Work order: Exactly the lines from the first line of the records to the line holding "[77,516,152,531] employees ->" should be duplicated, and nothing more; pictures stay out.

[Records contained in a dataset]
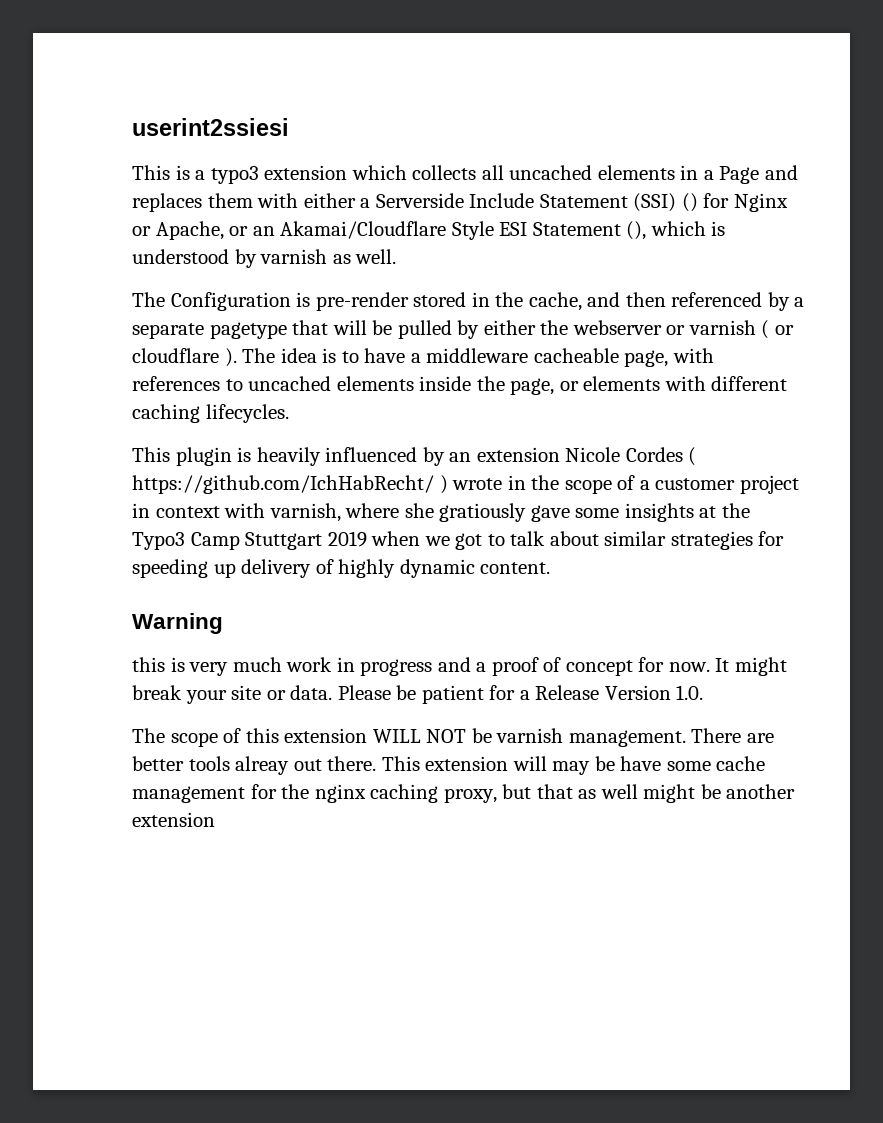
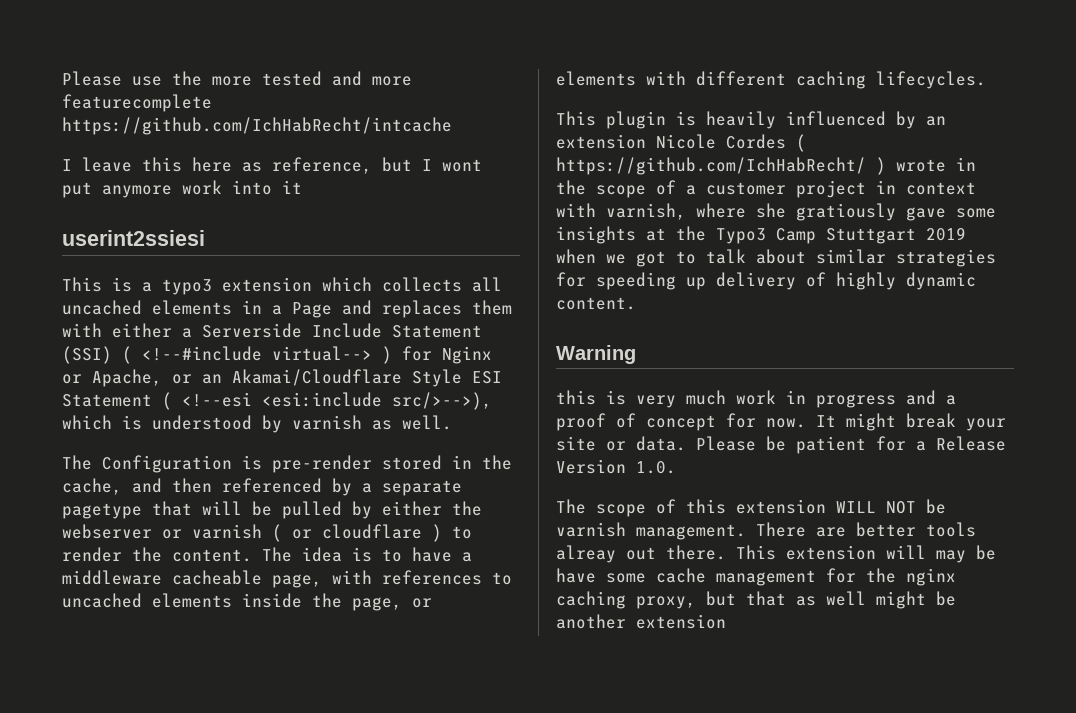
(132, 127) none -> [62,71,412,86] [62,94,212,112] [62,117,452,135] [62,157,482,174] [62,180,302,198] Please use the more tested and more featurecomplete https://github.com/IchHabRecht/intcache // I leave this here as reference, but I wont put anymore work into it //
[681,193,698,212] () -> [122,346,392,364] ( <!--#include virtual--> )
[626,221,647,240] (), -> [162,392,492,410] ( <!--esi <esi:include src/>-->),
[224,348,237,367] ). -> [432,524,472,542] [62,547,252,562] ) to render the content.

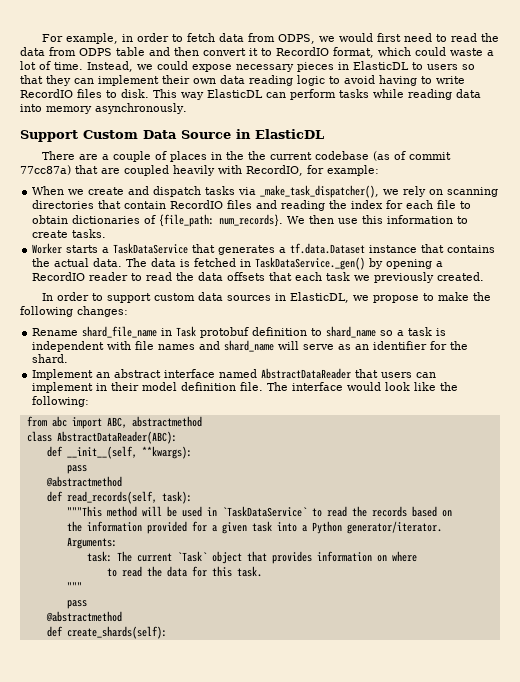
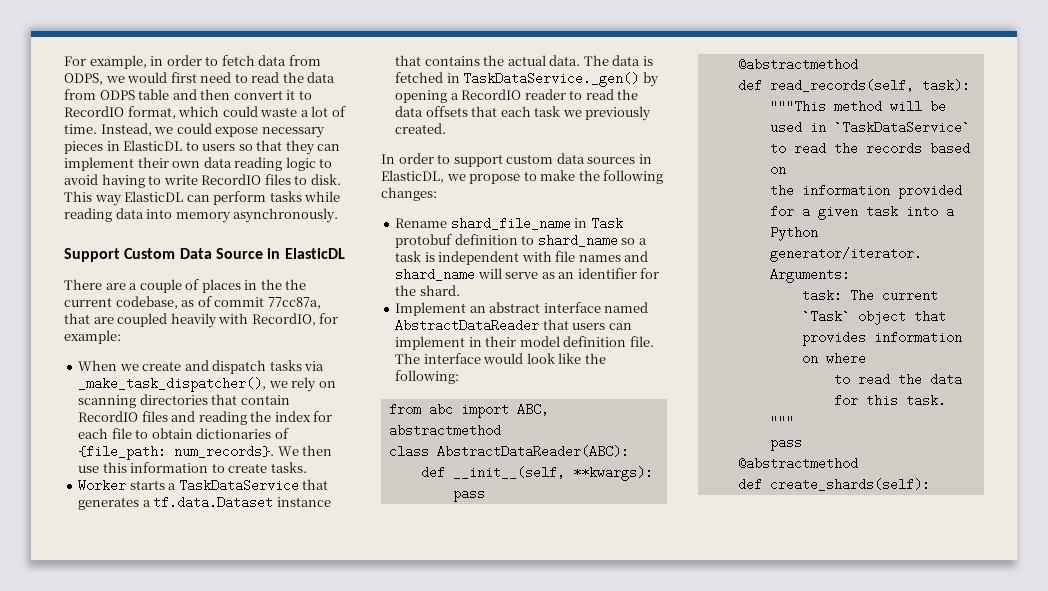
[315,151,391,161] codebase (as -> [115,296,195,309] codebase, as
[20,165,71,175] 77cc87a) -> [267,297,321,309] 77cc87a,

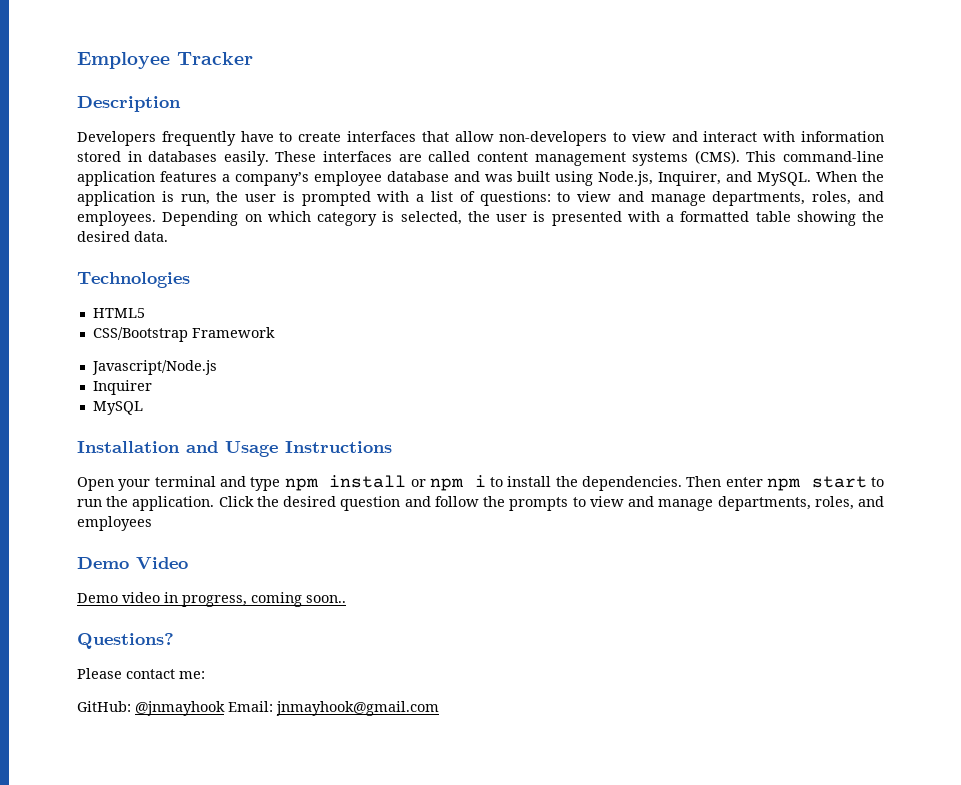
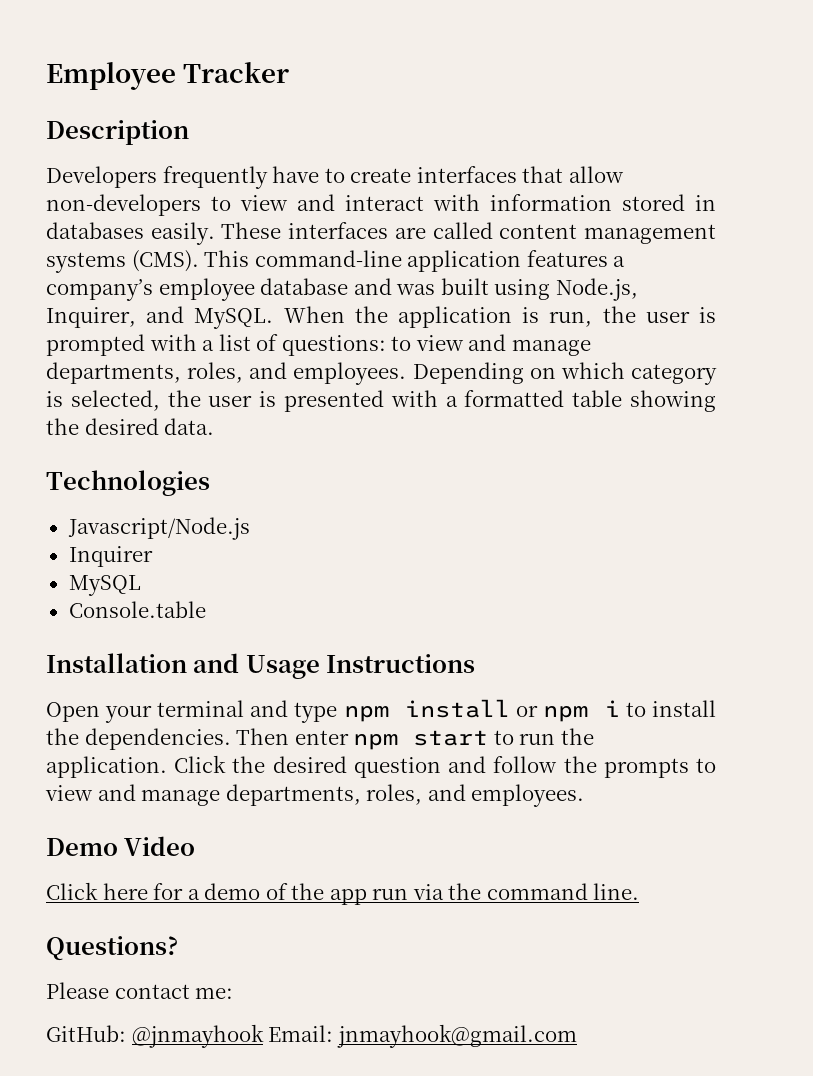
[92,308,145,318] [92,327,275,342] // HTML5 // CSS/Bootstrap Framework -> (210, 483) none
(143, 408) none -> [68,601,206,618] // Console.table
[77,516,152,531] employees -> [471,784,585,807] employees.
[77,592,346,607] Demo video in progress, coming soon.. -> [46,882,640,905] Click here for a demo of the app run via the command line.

Solution for this task:
(132, 127) none -> [62,71,412,86] [62,94,212,112] [62,117,452,135] [62,157,482,174] [62,180,302,198] Please use the more tested and more featurecomplete https://github.com/IchHabRecht/intcache // I leave this here as reference, but I wont put anymore work into it //
[681,193,698,212] () -> [122,346,392,364] ( <!--#include virtual--> )
[626,221,647,240] (), -> [162,392,492,410] ( <!--esi <esi:include src/>-->),
[224,348,237,367] ). -> [432,524,472,542] [62,547,252,562] ) to render the content.

[315,151,391,161] codebase (as -> [115,296,195,309] codebase, as
[20,165,71,175] 77cc87a) -> [267,297,321,309] 77cc87a,

[92,308,145,318] [92,327,275,342] // HTML5 // CSS/Bootstrap Framework -> (210, 483) none
(143, 408) none -> [68,601,206,618] // Console.table
[77,516,152,531] employees -> [471,784,585,807] employees.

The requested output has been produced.